I am profiling the memory usage of my CUDA program in a single-GPU setup. The memory usage reported by nvidia-smi (8GB) is different from memory usage reported by Nsight System (~6GB). I wonder how to explain the difference. e.g. what could be listed/detected under nvidia-smi that remains unreported in Nsight System.
Further information about my setup:
How I read memory usage from nvidia-smi: under Processes, my program row, and GPU Memory Usage column.
How I read memory usage from Nsight System: under Timeline View > Processes row > the process I launched > CUDA HW > Memory usage
Operating system: Ubuntu 20.04.6
Nsight System version: 2024.2.1.106-242134037904v0 Linux.
GPU hardware: GeForce RTX 3090
I suspect the following could be missing in Nsight System memory usage:
Memory blobs like a trained model
CUDA object codes
nvidia driver memory per thread
Are there other that could contribute? Could these be missed in Nsight System? If yes, is there a way to profile/spot these?

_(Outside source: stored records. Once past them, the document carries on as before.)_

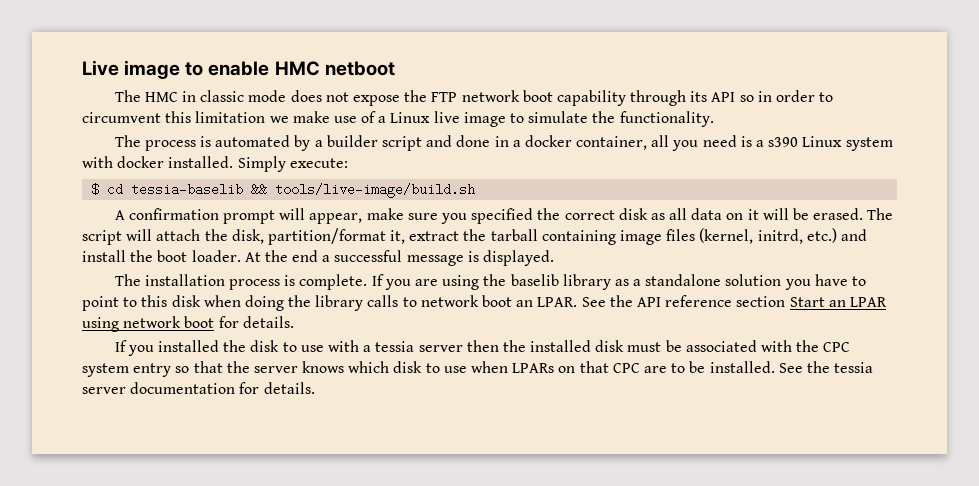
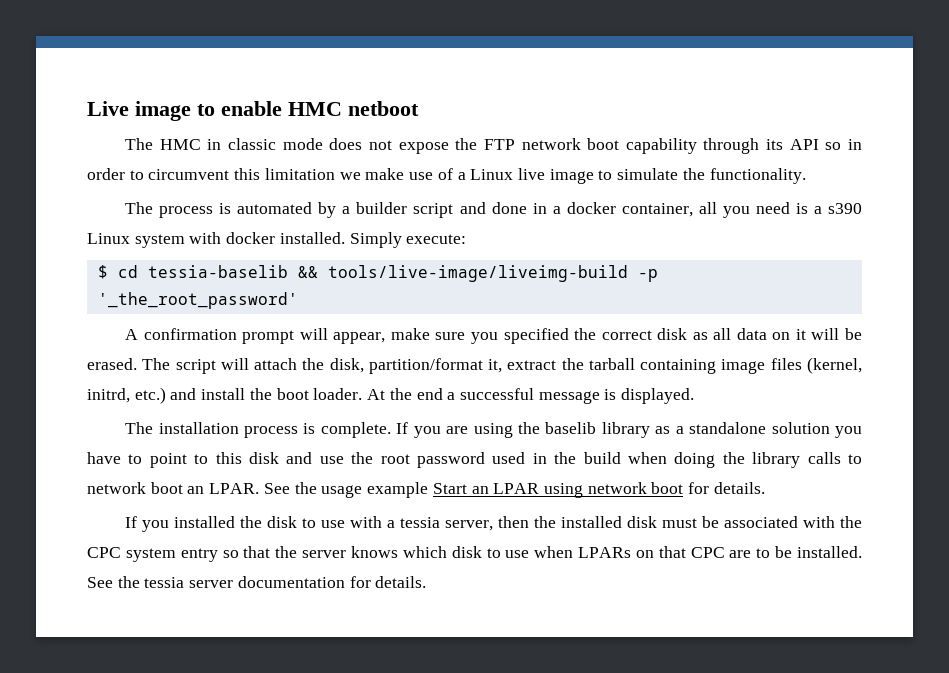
- $ cd tessia-baselib && tools/live-image/build.sh
+ $ cd tessia-baselib && tools/live-image/liveimg-build -p '_the_root_password'
- If you are using the baselib library as a standalone solution you have to point to this disk when doing the library calls to network boot an LPAR.
+ If you are using the baselib library as a standalone solution you have to point to this disk and use the root password used in the build when doing the library calls to network boot an LPAR.
- See the API reference section Start an LPAR using network boot for details.
+ See the usage example Start an LPAR using network boot for details.
- If you installed the disk to use with a tessia server then the installed disk must be associated with the CPC system entry so that the server knows which disk to use when LPARs on that CPC are to be installed.
+ If you installed the disk to use with a tessia server, then the installed disk must be associated with the CPC system entry so that the server knows which disk to use when LPARs on that CPC are to be installed.

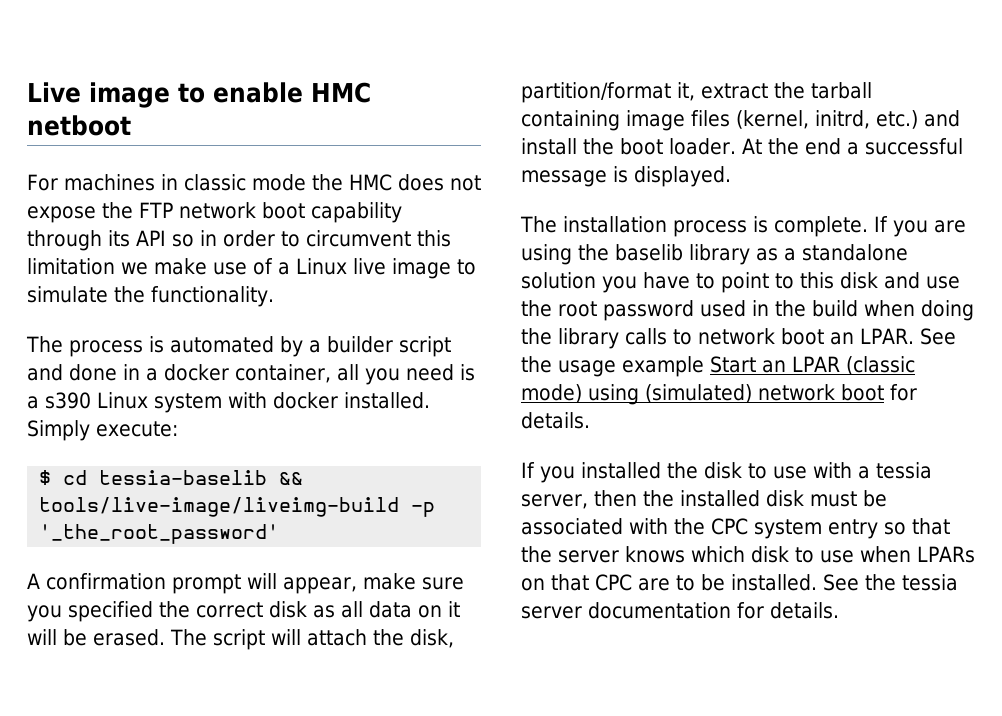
- The HMC in classic mode does not expose the FTP network boot capability through its API so in order to circumvent this limitation we make use of a Linux live image to simulate the functionality.
+ For machines in classic mode the HMC does not expose the FTP network boot capability through its API so in order to circumvent this limitation we make use of a Linux live image to simulate the functionality.
- See the usage example Start an LPAR using network boot for details.
+ See the usage example Start an LPAR (classic mode) using (simulated) network boot for details.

I see several other questions similar but none are answered:
My colleague was facing the same problem. He was seeing a sudden, unexplained 2GB jump in the memory reported by nvidia-smi. nsys/nsight did not show the memory. And no large allocations had occurred to explain the jump.
The answer turned out to be that one of his cuda files was compiled with -G (debugging). When a kernel from that file was used, the nvidia-smi memory jumped. Clearly, memory was being reserved for debugging tasks. When we took away the -G, the memory jump disappeared.
I believe the difference is that NSYS is only showing user allocated memory; whereas, nvidia-smi includes driver allocated memory for internal data structures, local memory/stack, malloc heap, printf, and instructions.